▶ _Instructions to follow_: Give each line of the records again exactly and omit every picture.

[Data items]
┄┄┄┄┄┄┄┄┄┄┄┄┄┄┄┄┄┄┄┄

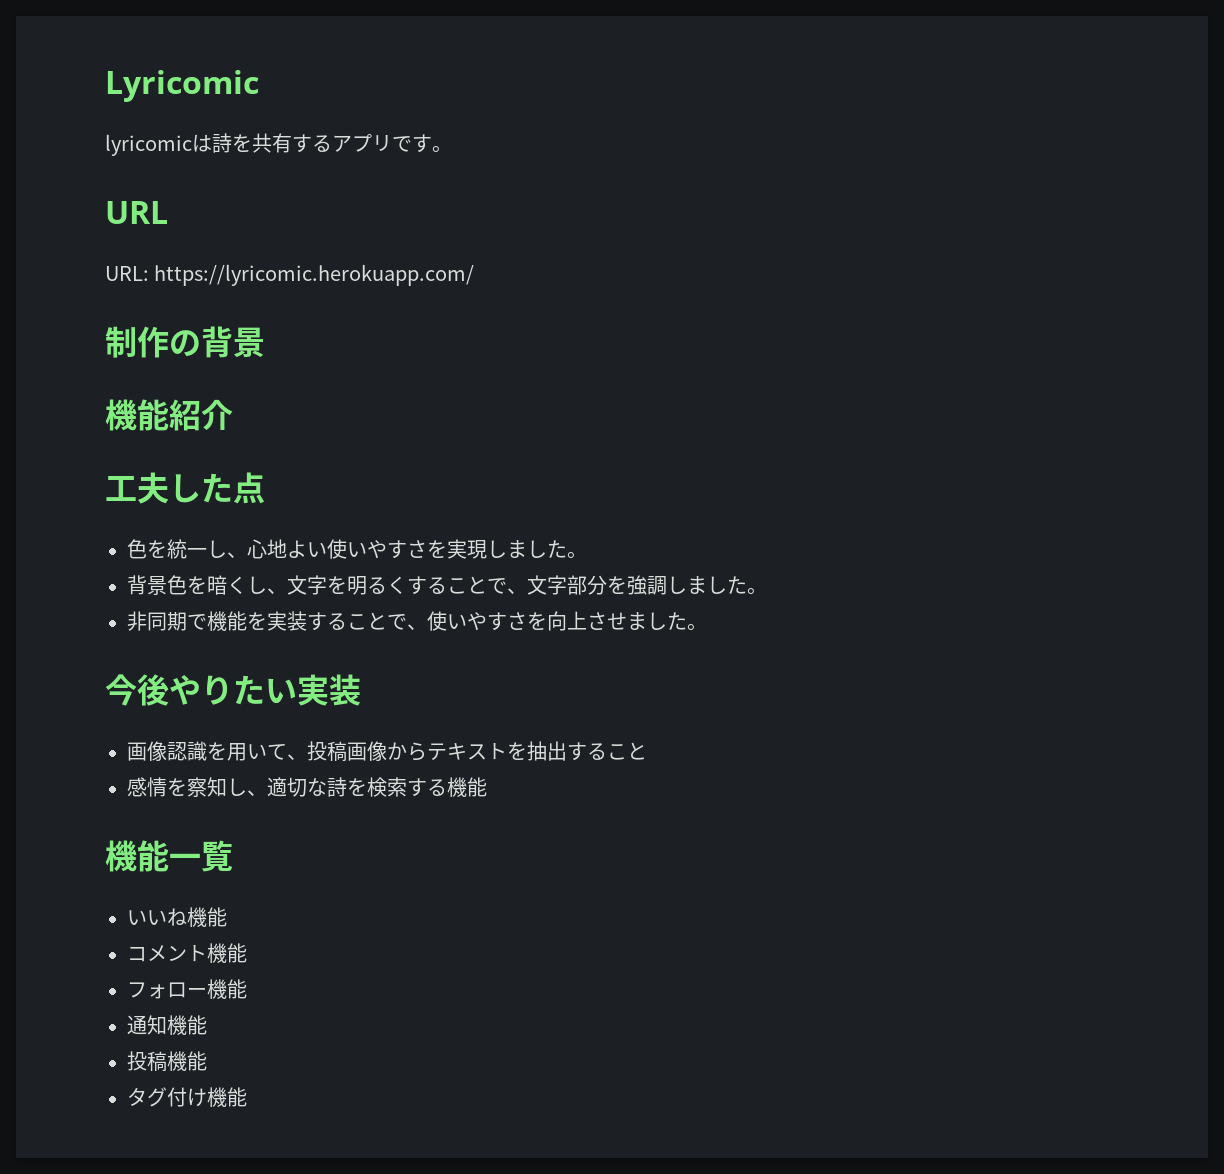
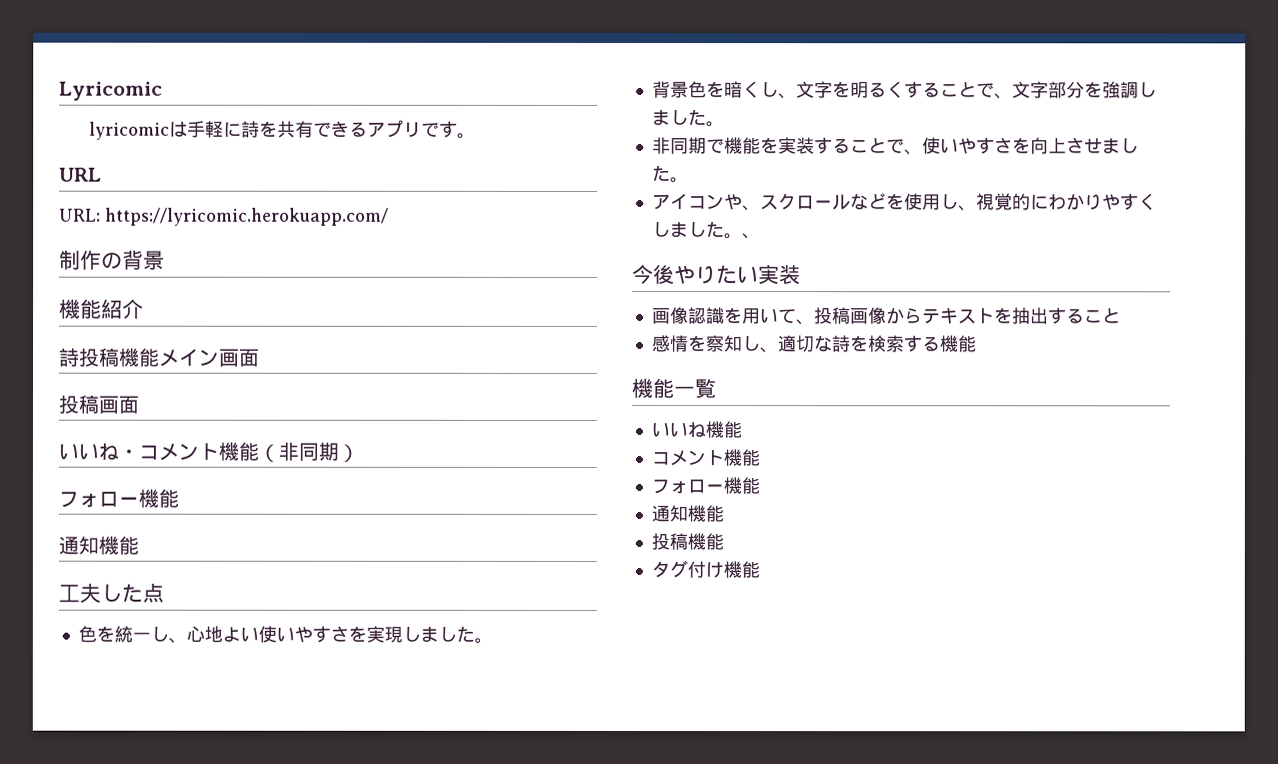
(212, 143) none -> [186,120,242,138] 手軽に
[292,134,312,153] す -> [312,120,350,138] でき
(233, 414) none -> [59,347,260,367] [58,394,139,414] [58,441,359,463] [58,488,179,508] [58,535,139,555] // 詩投稿機能メイン画面 // 投稿画面 // いいね・コメント機能（非同期） // フォロー機能 // 通知機能
(707, 627) none -> [651,193,1157,212] [651,221,761,240] // アイコンや、スクロールなどを使用し、視覚的にわかりやすくしました。、

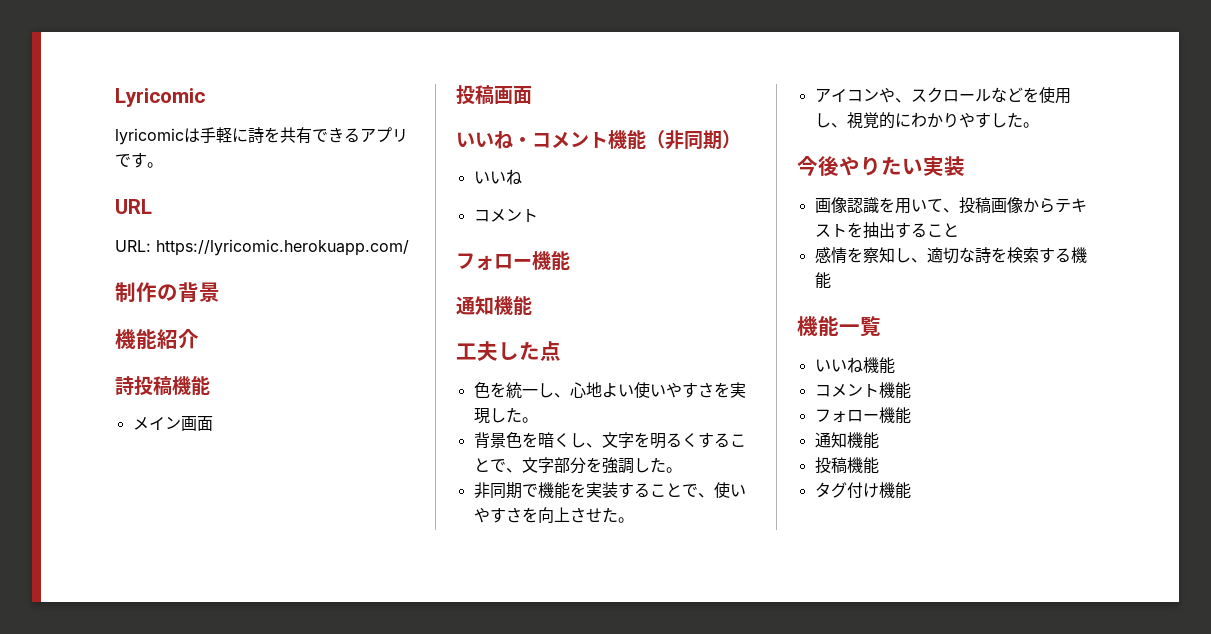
(160, 357) none -> (210, 385) //
(359, 453) none -> [473,169,522,185] [473,209,538,222] // いいね // コメント
[419,626,457,642] まし -> (506, 415) none
[651,110,689,126] まし -> (650, 465) none
[1101,138,1139,154] まし -> (602, 515) none
[1137,193,1157,211] [651,221,761,240] くしました。、 -> [990,112,1039,128] した。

┄┄┄┄┄┄┄┄┄┄┄┄┄┄┄┄┄┄┄┄

▶ _Task answer_:
(212, 143) none -> [186,120,242,138] 手軽に
[292,134,312,153] す -> [312,120,350,138] でき
(233, 414) none -> [59,347,260,367] [58,394,139,414] [58,441,359,463] [58,488,179,508] [58,535,139,555] // 詩投稿機能メイン画面 // 投稿画面 // いいね・コメント機能（非同期） // フォロー機能 // 通知機能
(707, 627) none -> [651,193,1157,212] [651,221,761,240] // アイコンや、スクロールなどを使用し、視覚的にわかりやすくしました。、

(160, 357) none -> (210, 385) //
(359, 453) none -> [473,169,522,185] [473,209,538,222] // いいね // コメント
[419,626,457,642] まし -> (506, 415) none
[651,110,689,126] まし -> (650, 465) none
[1101,138,1139,154] まし -> (602, 515) none
[1137,193,1157,211] [651,221,761,240] くしました。、 -> [990,112,1039,128] した。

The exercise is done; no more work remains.